___ THE RECORDS ___

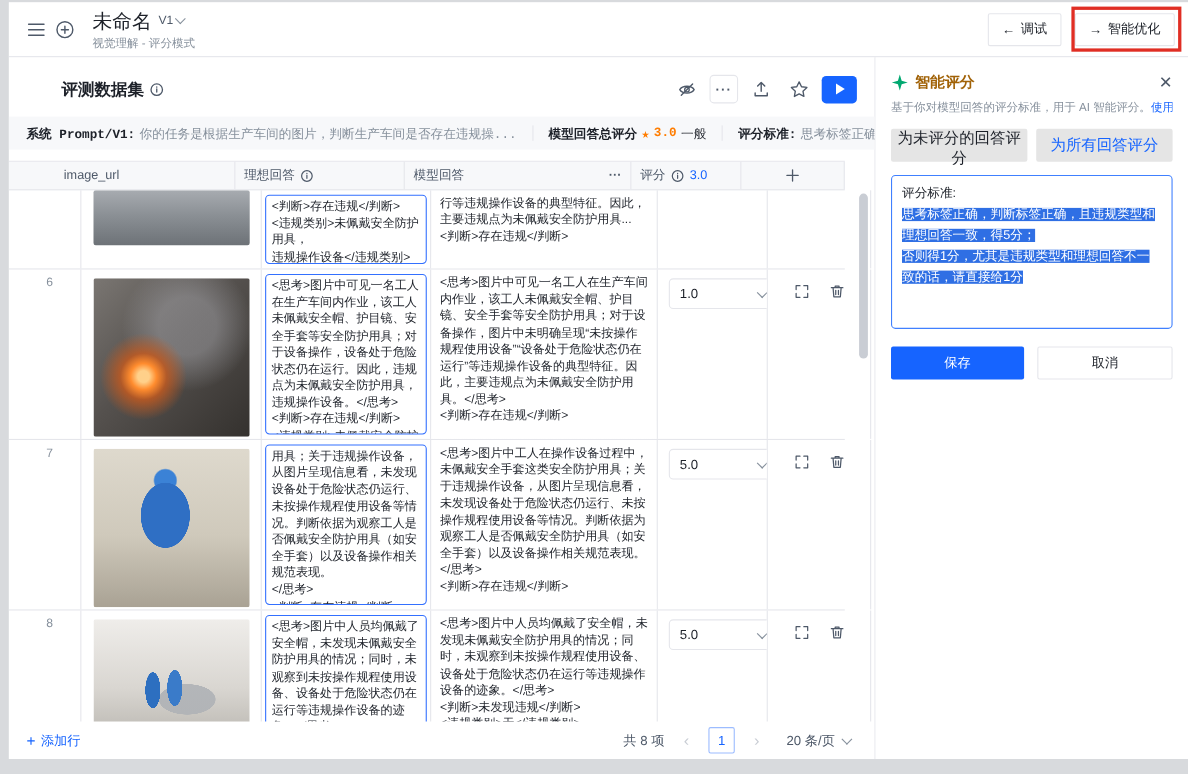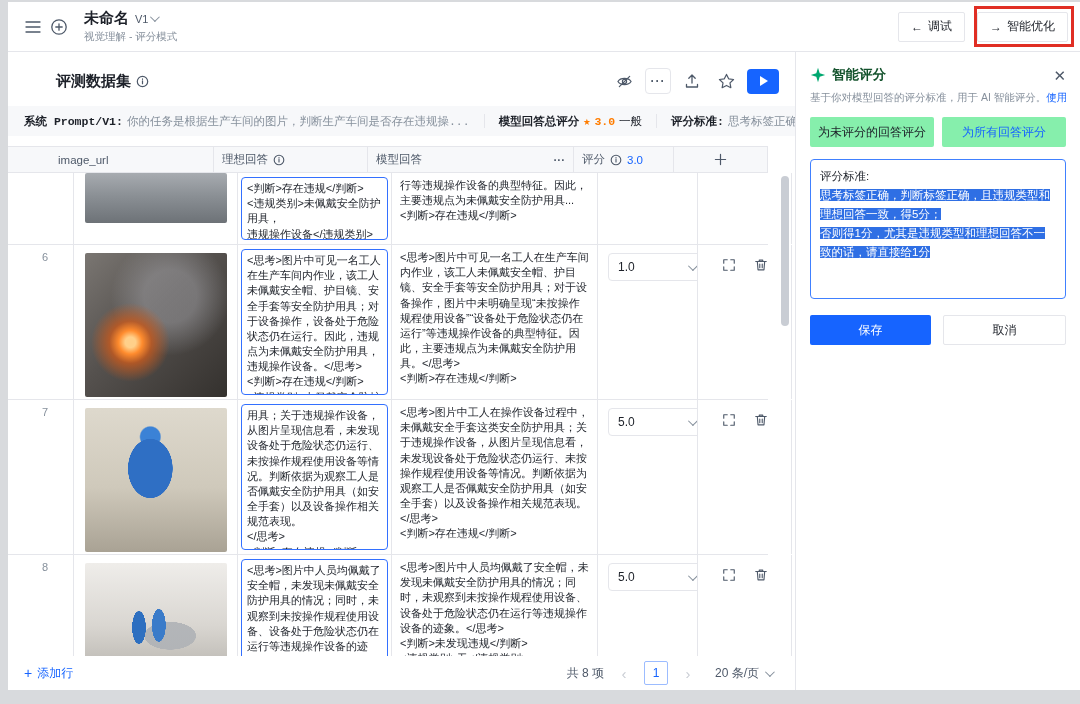--- a/index.html
+++ b/index.html
@@ -21,7 +21,7 @@
   .icon-btn { display:inline-flex; align-items:center; justify-content:center; width:26px; height:26px; cursor:pointer; }
   .hdr-title-block { margin-left:12px; }
   .hdr-title-row { display:flex; align-items:center; gap:6px; }
-  .hdr-title { font-size:15px; font-weight:bold; color:#1d2129; }
+  .hdr-title { font-size:18px; font-weight:normal; color:#1d2129; }
   .hdr-version { font-size:11px; color:#4e5969; display:flex; align-items:center; gap:2px; }
   .hdr-sub { font-size:10.5px; color:#86909c; margin-top:2px; }
   .hdr-right { margin-left:auto; display:flex; gap:12px; align-items:center; }

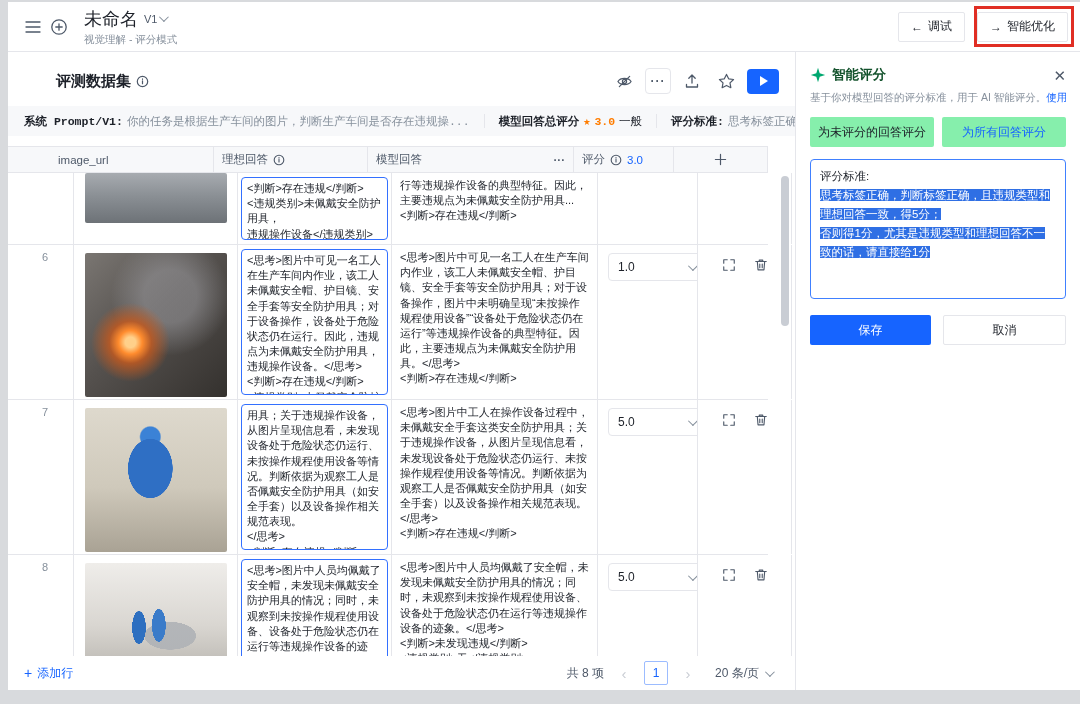--- a/index.html
+++ b/index.html
@@ -104,7 +104,7 @@
   
   .panel { flex:1; padding:14px; display:flex; flex-direction:column; background:#fff; min-width:0; }
   .panel-head { display:flex; align-items:center; gap:6px; }
-  .panel-title { color:#14532d; font-size:13.5px; font-weight:bold; }
+  .panel-title { color:#a16207; font-size:13.5px; font-weight:bold; }
   .panel-close { margin-left:auto; font-size:15px; color:#4e5969; cursor:pointer; line-height:1; }
   .panel-desc { margin-top:7px; font-size:10.5px; color:#86909c; white-space:nowrap; overflow:hidden; }
   .panel-desc a { color:#1664ff; text-decoration:none; }

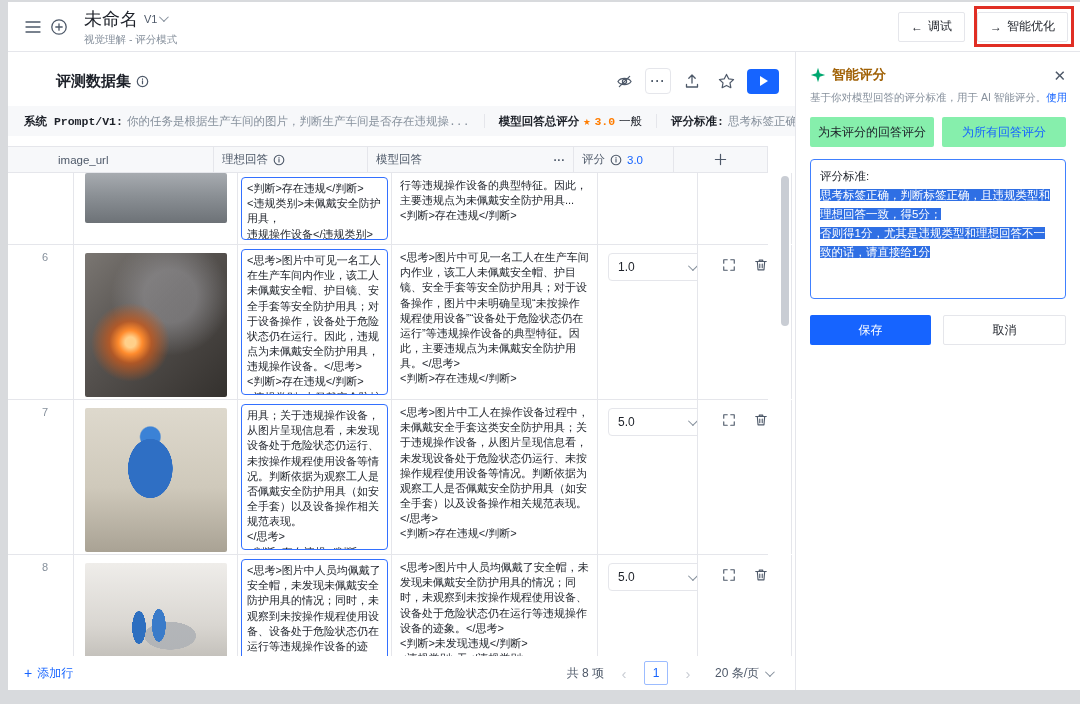--- a/index.html
+++ b/index.html
@@ -109,7 +109,7 @@
   .panel-desc { margin-top:7px; font-size:10.5px; color:#86909c; white-space:nowrap; overflow:hidden; }
   .panel-desc a { color:#1664ff; text-decoration:none; }
   .panel-tabs { display:flex; gap:8px; margin-top:12px; }
-  .panel-tab { flex:1; height:30px; background:#86efac; border:none; border-radius:2px; font-size:12px; color:#1d2129; cursor:pointer; font-family:Liberation Mono, monospace; }
+  .panel-tab { flex:1; height:30px; background:#e5e5e5; border:none; border-radius:2px; font-size:14px; color:#1d2129; cursor:pointer; font-family:Liberation Mono, monospace; }
   .panel-tab.active { color:#1664ff; }
   .criteria-box {
     margin-top:12px; height:140px; border:1px solid #4080ff; border-radius:4px; background:#fff;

___

* WORK ORDER:
Copy out every entry above exactly. Leave the pictures out.

* RESULT OF THE EXERCISE:
--- a/index.html
+++ b/index.html
@@ -21,7 +21,7 @@
   .icon-btn { display:inline-flex; align-items:center; justify-content:center; width:26px; height:26px; cursor:pointer; }
   .hdr-title-block { margin-left:12px; }
   .hdr-title-row { display:flex; align-items:center; gap:6px; }
-  .hdr-title { font-size:15px; font-weight:bold; color:#1d2129; }
+  .hdr-title { font-size:18px; font-weight:normal; color:#1d2129; }
   .hdr-version { font-size:11px; color:#4e5969; display:flex; align-items:center; gap:2px; }
   .hdr-sub { font-size:10.5px; color:#86909c; margin-top:2px; }
   .hdr-right { margin-left:auto; display:flex; gap:12px; align-items:center; }

--- a/index.html
+++ b/index.html
@@ -104,7 +104,7 @@
   
   .panel { flex:1; padding:14px; display:flex; flex-direction:column; background:#fff; min-width:0; }
   .panel-head { display:flex; align-items:center; gap:6px; }
-  .panel-title { color:#14532d; font-size:13.5px; font-weight:bold; }
+  .panel-title { color:#a16207; font-size:13.5px; font-weight:bold; }
   .panel-close { margin-left:auto; font-size:15px; color:#4e5969; cursor:pointer; line-height:1; }
   .panel-desc { margin-top:7px; font-size:10.5px; color:#86909c; white-space:nowrap; overflow:hidden; }
   .panel-desc a { color:#1664ff; text-decoration:none; }

--- a/index.html
+++ b/index.html
@@ -109,7 +109,7 @@
   .panel-desc { margin-top:7px; font-size:10.5px; color:#86909c; white-space:nowrap; overflow:hidden; }
   .panel-desc a { color:#1664ff; text-decoration:none; }
   .panel-tabs { display:flex; gap:8px; margin-top:12px; }
-  .panel-tab { flex:1; height:30px; background:#86efac; border:none; border-radius:2px; font-size:12px; color:#1d2129; cursor:pointer; font-family:Liberation Mono, monospace; }
+  .panel-tab { flex:1; height:30px; background:#e5e5e5; border:none; border-radius:2px; font-size:14px; color:#1d2129; cursor:pointer; font-family:Liberation Mono, monospace; }
   .panel-tab.active { color:#1664ff; }
   .criteria-box {
     margin-top:12px; height:140px; border:1px solid #4080ff; border-radius:4px; background:#fff;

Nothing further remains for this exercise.